Doi : 10.1016/j.jaad.2017.05.060 
Jolie Krooks, BS a, , Milen Minkov, MD, PhD b, Angela G. Weatherall, MD c
a Charles E. Schmidt College of Medicine, Florida Atlantic University, Boca Raton, Florida 
c ClearlyDerm Center for Dermatology, Department of Clinical Biomedical Science, Florida Atlantic University, Boca Raton, Florida 
b Department of Pediatrics, Neonatology, and Adolescent Medicine, Rudolfstiftung Hospital, Teaching Hospital of the Medical University of Vienna, Vienna, Austria 

Correspondence to: Jolie Krooks, BS, 7775 Serra Way, Delray Beach, FL 33446.7775 Serra WayDelray BeachFL33446

Abstract

A definitive diagnosis of Langerhans cell histiocytosis (LCH) requires a combination of clinical presentation, histology, and immunohistochemistry.
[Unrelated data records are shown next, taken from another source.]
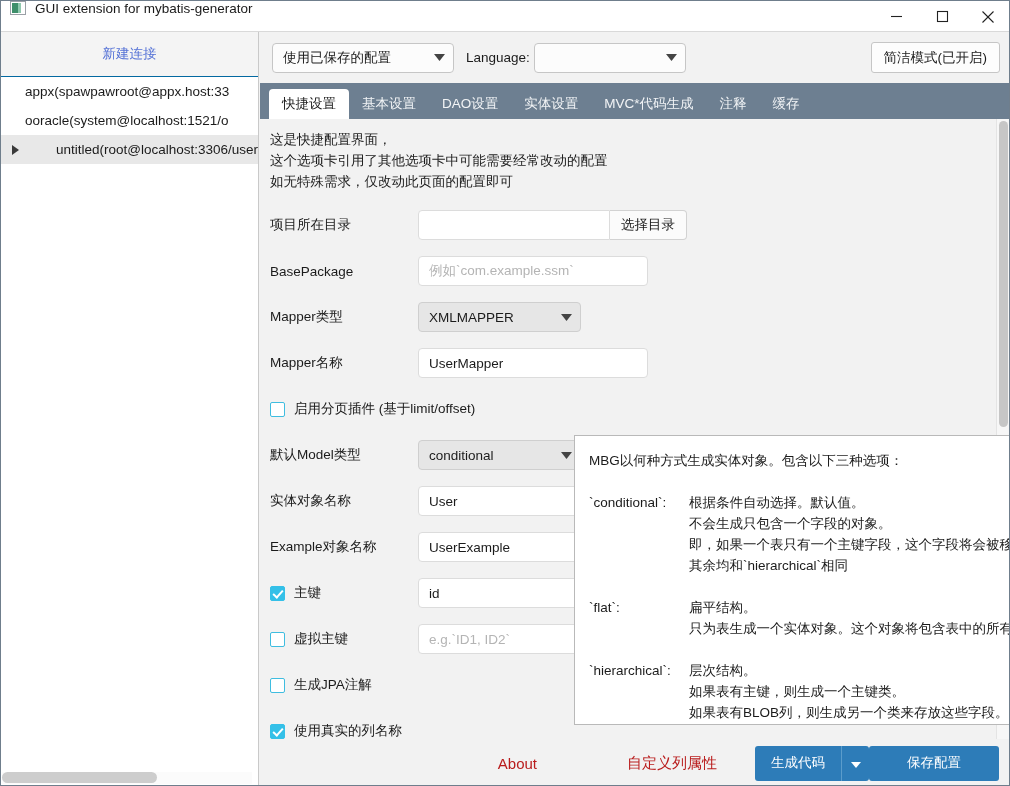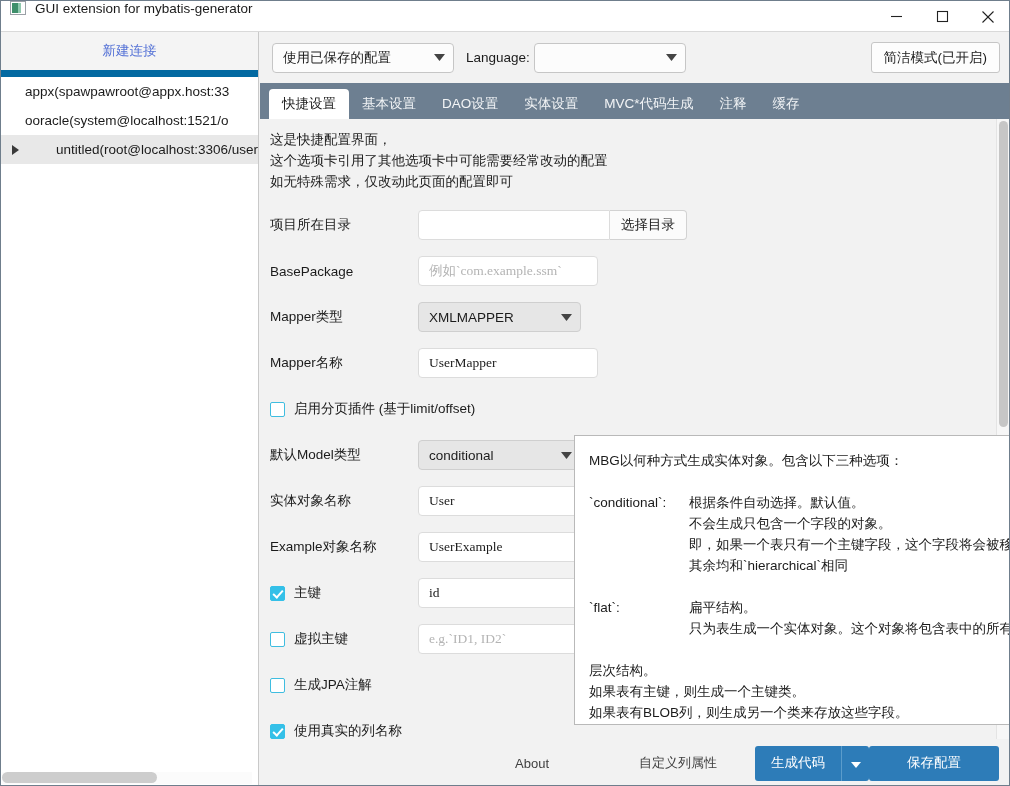"新建连接" .sidebar-head { border-bottom: 7px solid #0369a1 -> 1px solid #0369a1 }
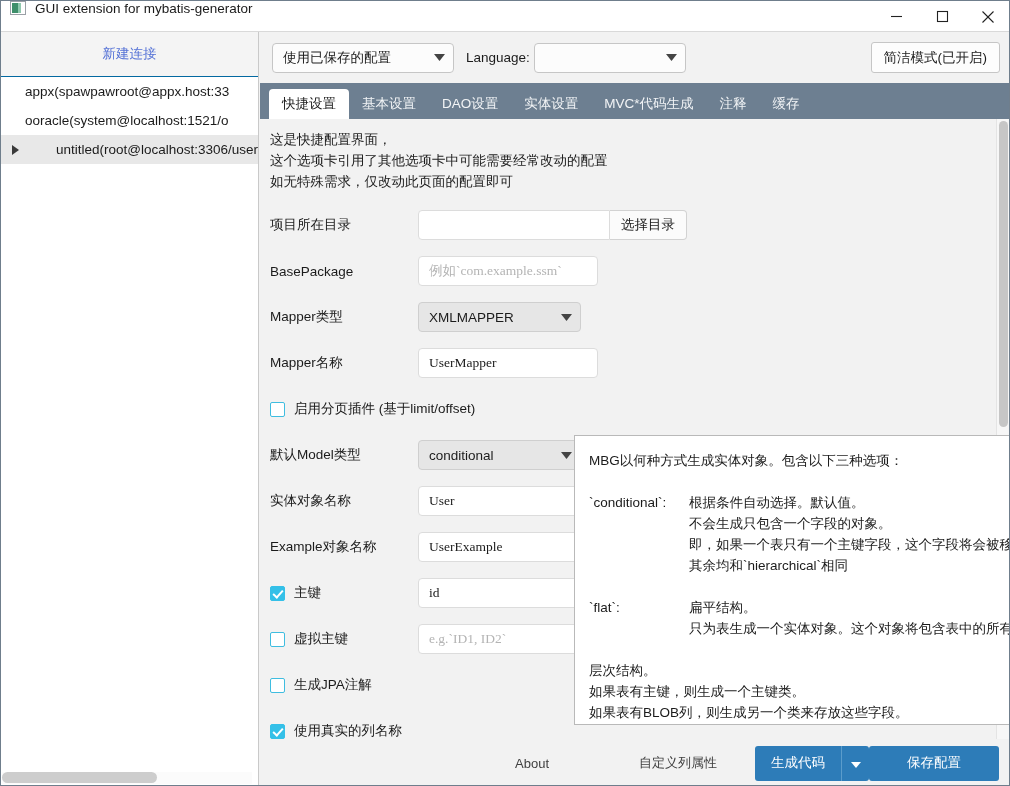"例如`com.example.ssm`" .w192 { font-family: Liberation Serif, serif -> none; width: 180px -> 230px }
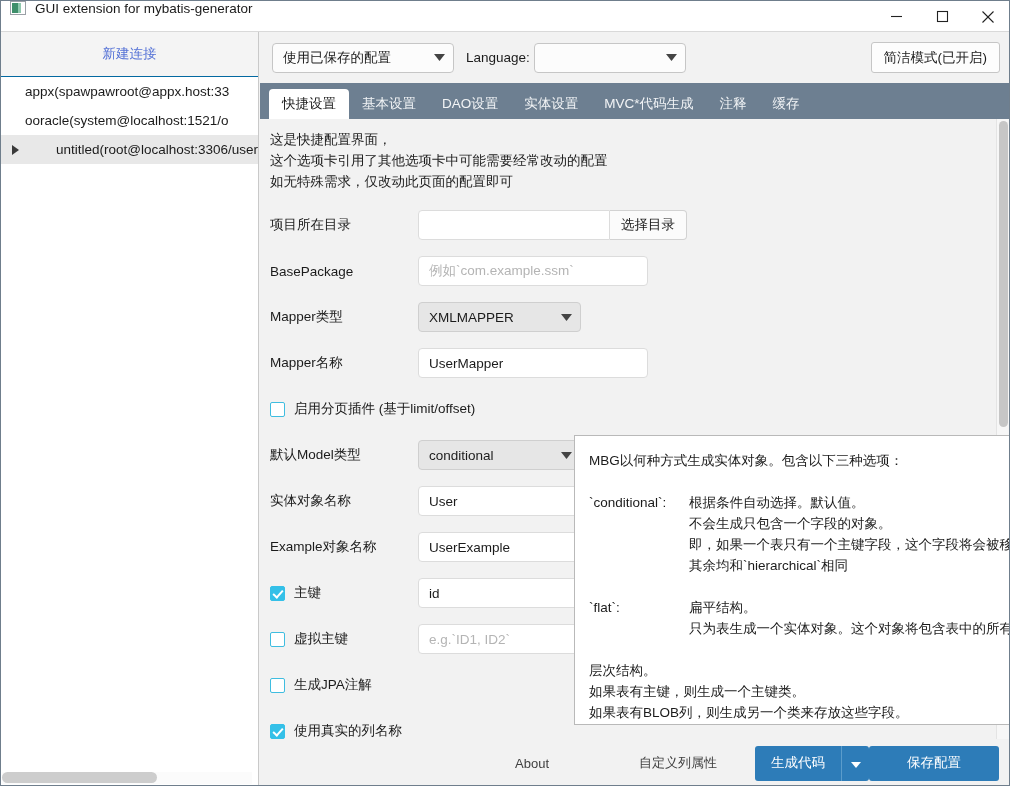"`hierarchical`:" div.tt-key { html: none -> <div>`hierarchical`:</div> }
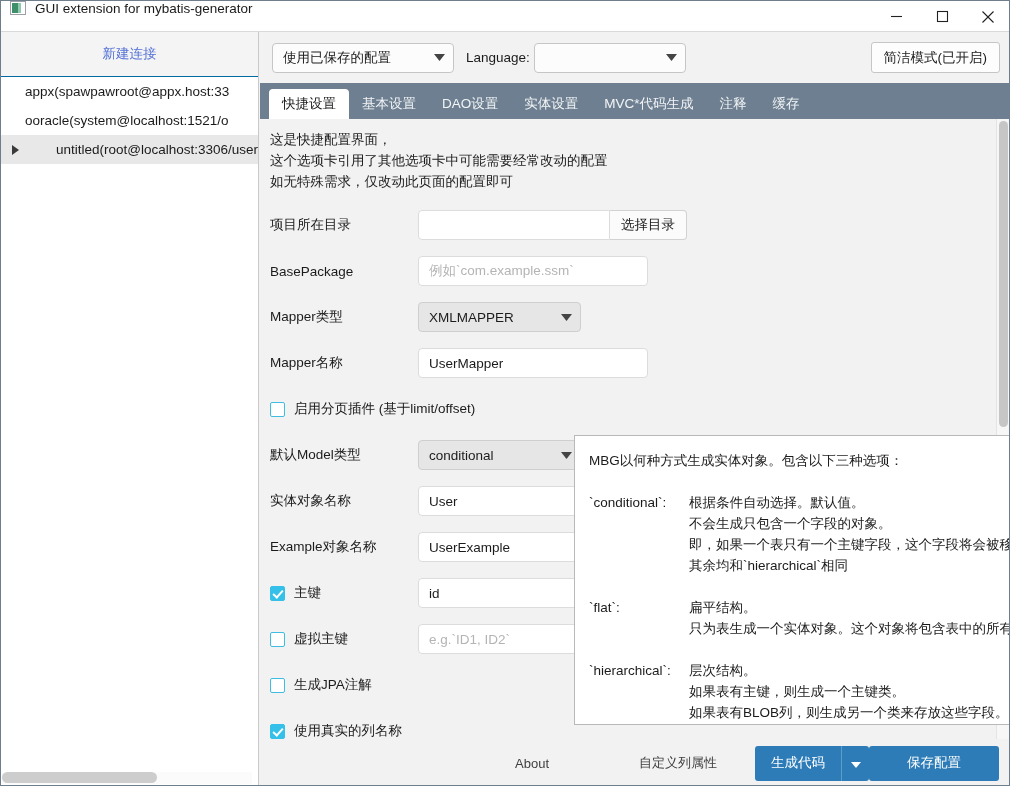"About" .link-btn { color: #404040 -> #b91c1c; font-size: 13px -> 15px }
The inflammatory infiltrate contains various proportions of LCH cells, the disease hallmark, which are round and have characteristic “coffee-bean” cleaved nuclei and eosinophilic cytoplasm. Positive immunohistochemistry staining for CD1a and CD207 (langerin) are required for a definitive diagnosis. Isolated cutaneous disease should only be treated when symptomatic, because spontaneous resolution is common. Topical steroids are first-line treatment for localized disease of skin and bone. For multifocal single-system or multisystem disease, systemic treatment with steroids and vinblastine for 12 months is the standard first-line regimen. Current research is seeking more effective regimens because recurrence rates, which increase the risk of sequelae, are still high (30-50%) in patients with multisystem disease. An active area of research is the use of targeted therapy directed at the mitogen-activated protein kinase pathway. Adequate follow-up to monitor for disease progression, relapse, and sequelae is recommended in all patients.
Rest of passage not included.